Leave right now. It’s the only thing left for you to do.
So, let’s not get stuck on where we’re going. Think of it like this. What are you looking for?
This is the question.
Next time you peruse the revolving bookstand in the airport waiting for your flight. Ask yourself.
What do you want? Where are you going and why?
Purple opens up the glove compartment in the car and reaches in to find a copy of the first edition of the very same staggering work of genius in your hands. It says here on the back cover.
Blurbalicious.
A book good enough to read in the elevator of a burning building or in the backseat of a hijacked car or a derailed speeding train.
A book for homeless lovers in cardboard boxes under motorways who ride trains to stay warm.
A book that makes you throw your mobile phone at your boss and go drinking with winos in a graveyard after a funeral.
A book to read by a pool full of piranhas in Ibiza.
A book to impale journalists with - they give the lie.
The kind of book that opens like a surgeon’s scalpel.
The kind of book that could get you locked up.
A pocket book grenade.
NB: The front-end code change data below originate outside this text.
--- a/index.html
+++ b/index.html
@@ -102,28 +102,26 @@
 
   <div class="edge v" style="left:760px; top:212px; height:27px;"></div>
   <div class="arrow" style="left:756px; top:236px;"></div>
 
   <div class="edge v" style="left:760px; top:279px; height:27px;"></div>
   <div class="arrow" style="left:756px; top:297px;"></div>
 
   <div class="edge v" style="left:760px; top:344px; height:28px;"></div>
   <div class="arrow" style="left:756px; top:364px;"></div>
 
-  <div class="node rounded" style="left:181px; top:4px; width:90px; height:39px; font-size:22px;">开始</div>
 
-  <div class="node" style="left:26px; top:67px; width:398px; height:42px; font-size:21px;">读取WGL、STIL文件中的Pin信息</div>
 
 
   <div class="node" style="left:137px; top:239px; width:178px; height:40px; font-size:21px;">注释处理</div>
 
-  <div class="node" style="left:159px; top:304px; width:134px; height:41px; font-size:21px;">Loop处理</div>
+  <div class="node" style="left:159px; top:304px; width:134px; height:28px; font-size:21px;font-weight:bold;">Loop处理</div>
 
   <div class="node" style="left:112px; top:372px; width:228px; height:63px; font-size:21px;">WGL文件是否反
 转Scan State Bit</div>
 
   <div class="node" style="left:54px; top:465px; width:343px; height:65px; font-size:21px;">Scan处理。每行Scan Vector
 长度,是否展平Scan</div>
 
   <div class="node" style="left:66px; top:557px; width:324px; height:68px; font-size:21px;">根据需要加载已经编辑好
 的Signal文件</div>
Every page a shard of shrapnel that exposes this millennium of lies.
Explosive.
This author writes with dead men’s fingers, spooky action up close.
The very terror of life itself.
Breathe it in and enjoy the abyss at arm’s length.
Worth immolating oneself for. Splendid.
Every suicide bomber’s time killer.
Bound to be read in airports all over the world by top hijackers of every denomination.
Thrilling.
A book written better than a third movie sequel.
The special effects just couldn’t be done.
Xi runs through hoops of fire with a drumbeat in your head.
An earthquake dancing up your spine.
That fills you full of dread and I couldn't care less.
I’m going to wake you up to your life that is a walking sleep.
I’ll make you think…. before you speak.